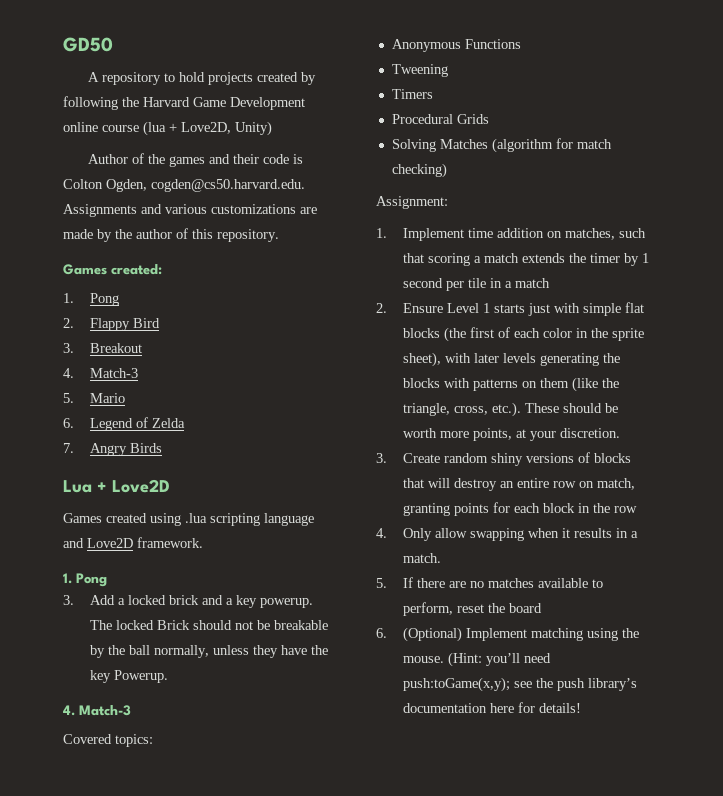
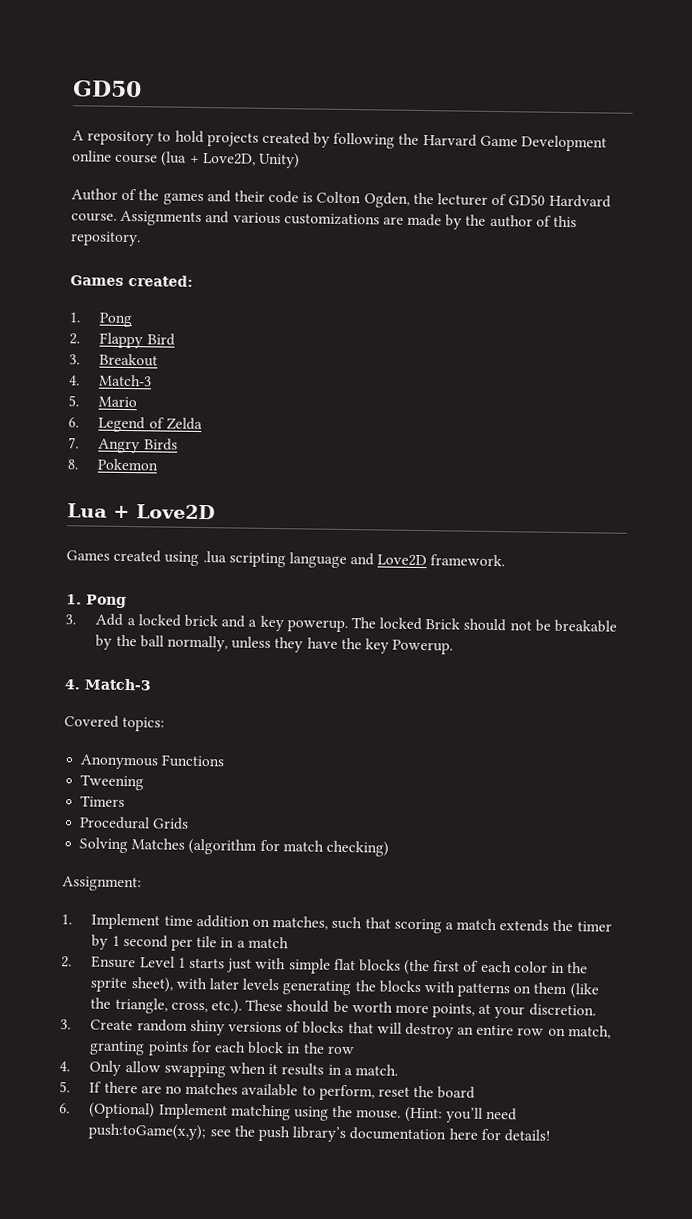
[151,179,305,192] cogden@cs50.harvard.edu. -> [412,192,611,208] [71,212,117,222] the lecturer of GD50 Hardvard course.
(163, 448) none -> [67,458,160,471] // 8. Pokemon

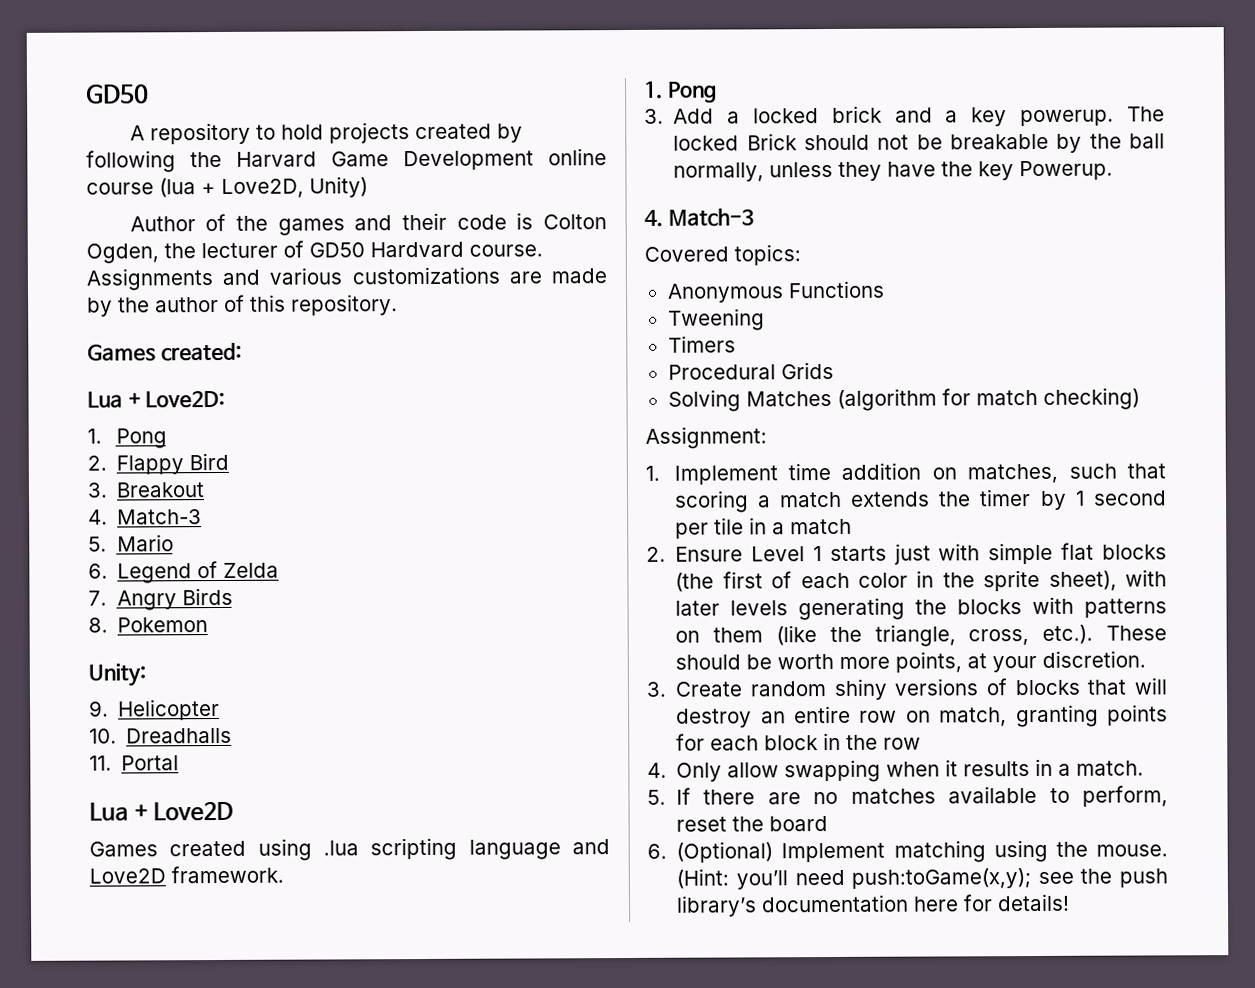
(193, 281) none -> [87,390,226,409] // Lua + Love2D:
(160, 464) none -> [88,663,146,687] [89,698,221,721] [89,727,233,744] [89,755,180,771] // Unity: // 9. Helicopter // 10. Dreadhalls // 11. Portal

--

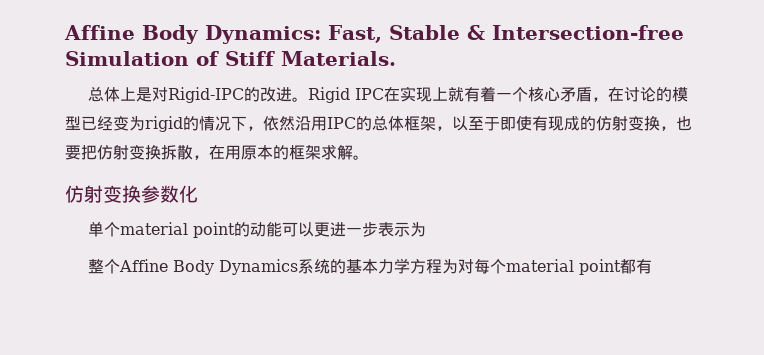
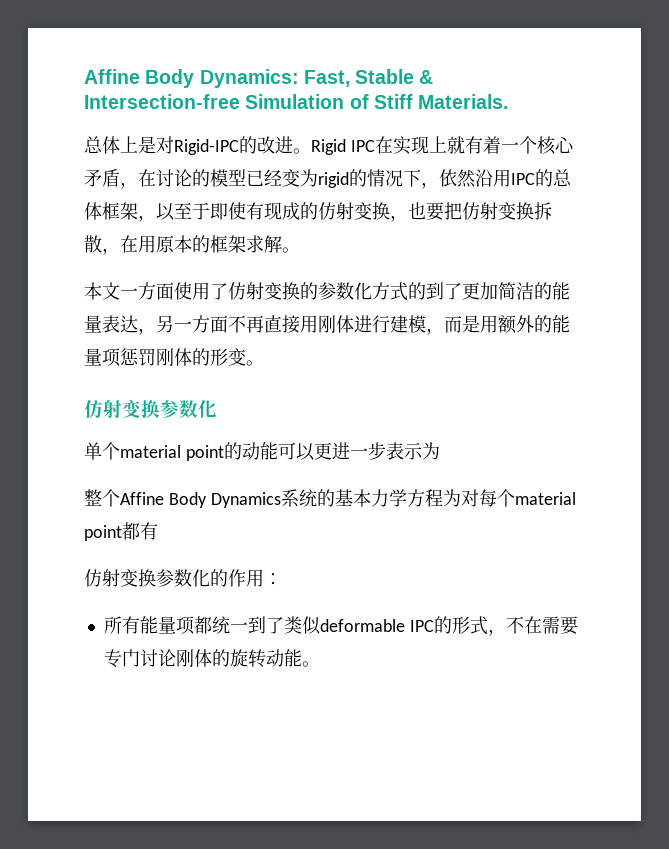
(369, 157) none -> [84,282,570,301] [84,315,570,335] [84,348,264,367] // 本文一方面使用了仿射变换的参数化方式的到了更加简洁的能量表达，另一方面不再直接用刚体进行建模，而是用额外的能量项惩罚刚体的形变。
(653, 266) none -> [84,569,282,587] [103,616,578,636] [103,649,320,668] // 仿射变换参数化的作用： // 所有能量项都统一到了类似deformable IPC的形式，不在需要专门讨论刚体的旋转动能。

▶ **Exercise instructions**:
Because only one stretch of the records is wanted, please output the lines from the one holding "[151,179,305,192] cogden@cs50.harvard.edu. ->" through the one holding "(160, 464) none" exactly, both included, and leave every picture out.

▶ **Answer**:
[151,179,305,192] cogden@cs50.harvard.edu. -> [412,192,611,208] [71,212,117,222] the lecturer of GD50 Hardvard course.
(163, 448) none -> [67,458,160,471] // 8. Pokemon

(193, 281) none -> [87,390,226,409] // Lua + Love2D:
(160, 464) none -> [88,663,146,687] [89,698,221,721] [89,727,233,744] [89,755,180,771] // Unity: // 9. Helicopter // 10. Dreadhalls // 11. Portal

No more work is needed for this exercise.